Before you take that final step to personal freedom, make sure you really understand what you are giving up in that moment. Do you know that your employer paid benefits that may cost you more than you realize if you have to pay for them yourself. For most people it will take much more than $50,000 of profit per year to replace a $50,000 annual salary from a job. On average an employer pays 25% – 35% on top of your salary for your benefits (this number may vary for businesses with less than 50 employees).
When we talk about that your employer pays for the benefits we’re not referring to the “free” office supplies, subsidized or free soft drinks, coffee, or tea, or even the occasional free meal at the holiday party. The items that you need to think of are the benefits that are going to cost you the most money. We are talking about the employers part on your health insurance premium, unemployment, life insurance, 401K, and so on. So, to make up for all those things your $50,000 salary suddenly needs to be around $65,000+ per year.

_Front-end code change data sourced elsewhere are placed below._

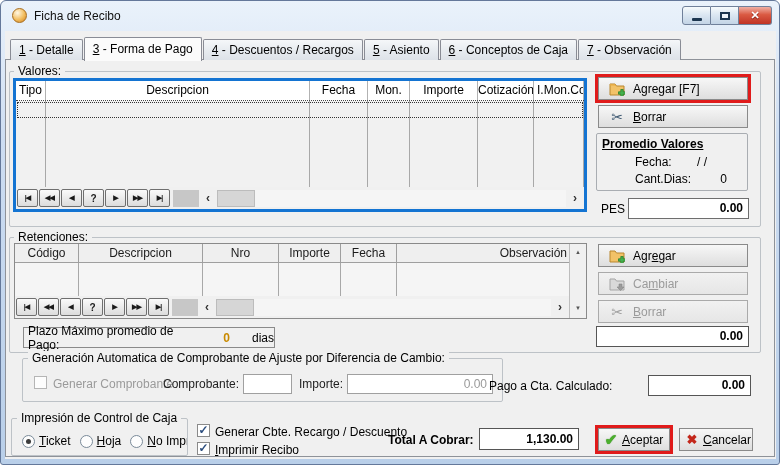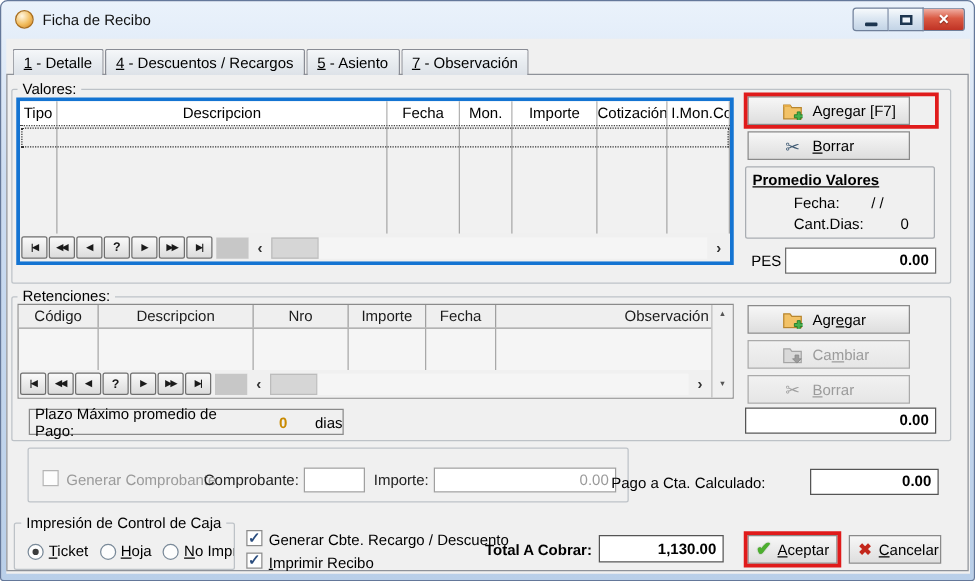"3 - Forma de Pago" div.tab { html: none -> <div><u>3</u> - Forma de Pago</div> }
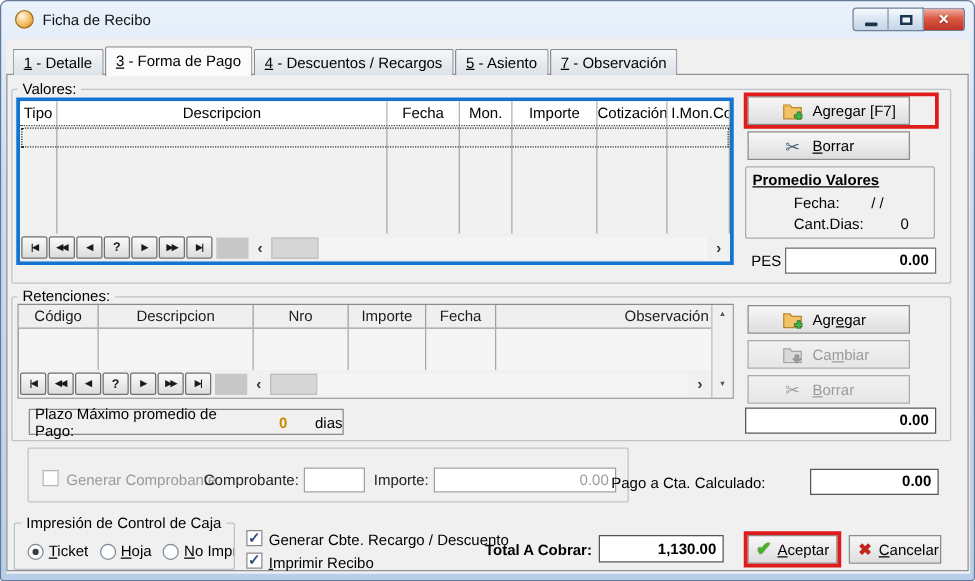"6 - Conceptos de Caja" div.tab { html: none -> <div><u>6</u> - Conceptos de Caja</div> }
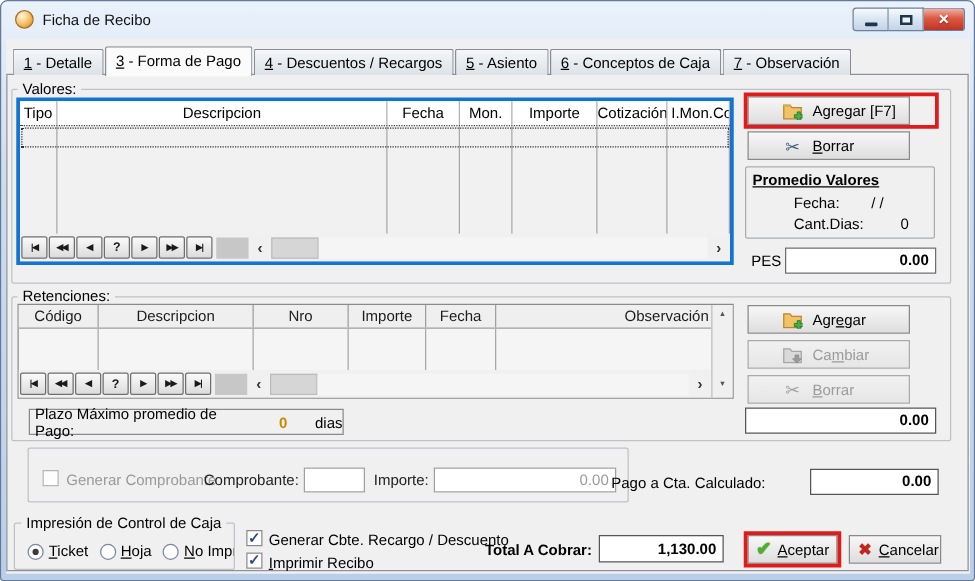"Agregar [F7]" .xbtn { padding-left: 26px -> 9px; width: 130px -> 150px }
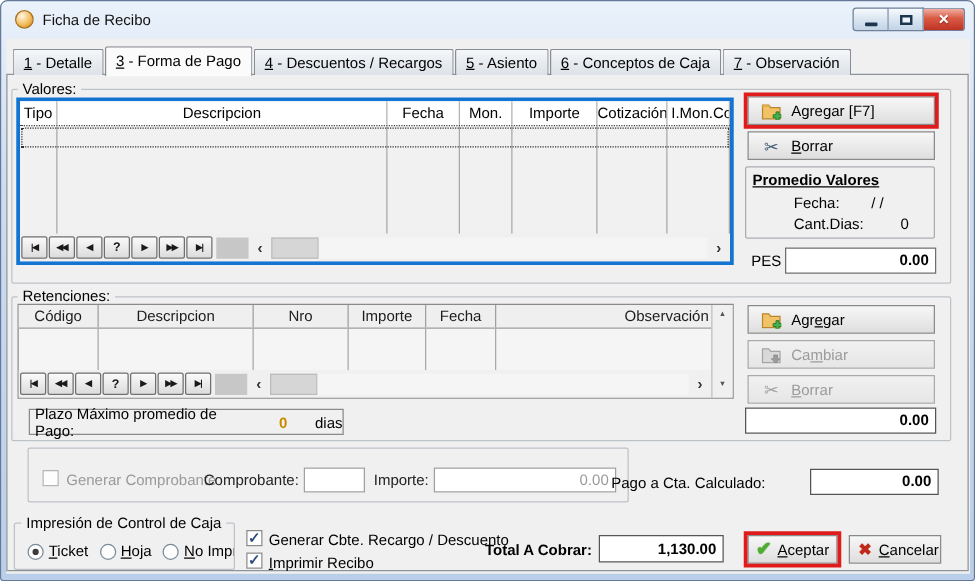"Generación Automatica de Comprobante de" div.grouplabel { html: none -> <div>Generación Automatica de Comprobante de Ajuste por Diferencia de Cambio:</div> }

Based on the US Chamber of Commerce’s survey medical insurance cost approximately 15% of an employee’s salary. However, employers also cover the cost of many other forms of insurance. They include
-Long Term Care Insurance
You might be thinking that you pay premiums for these products already. Even if you do, your employer is most likely paying the bigger share of the cost. Not to mention that many times the premiums you are paying are using pre-tax dollars. This means you end up paying less in taxes because the amount of your premium is deducted prior to calculating your taxable income. Also keep in mind that the cost for health insurance has been going 10% per and more for the last 4 years. A number that is most likely to stay in the double-digits.
When you own your business not only are are you going to be responsible for the full cost of all forms of insurance using after-tax dollars, you are going to be responsible for self-employment taxes, too. Self-employment taxes include the employer paid portion of Social Security and Medicare taxes. This means your bill for these taxes will most likely double. Instead of paying 7.65% of your income for these, you will now pay 15.30%.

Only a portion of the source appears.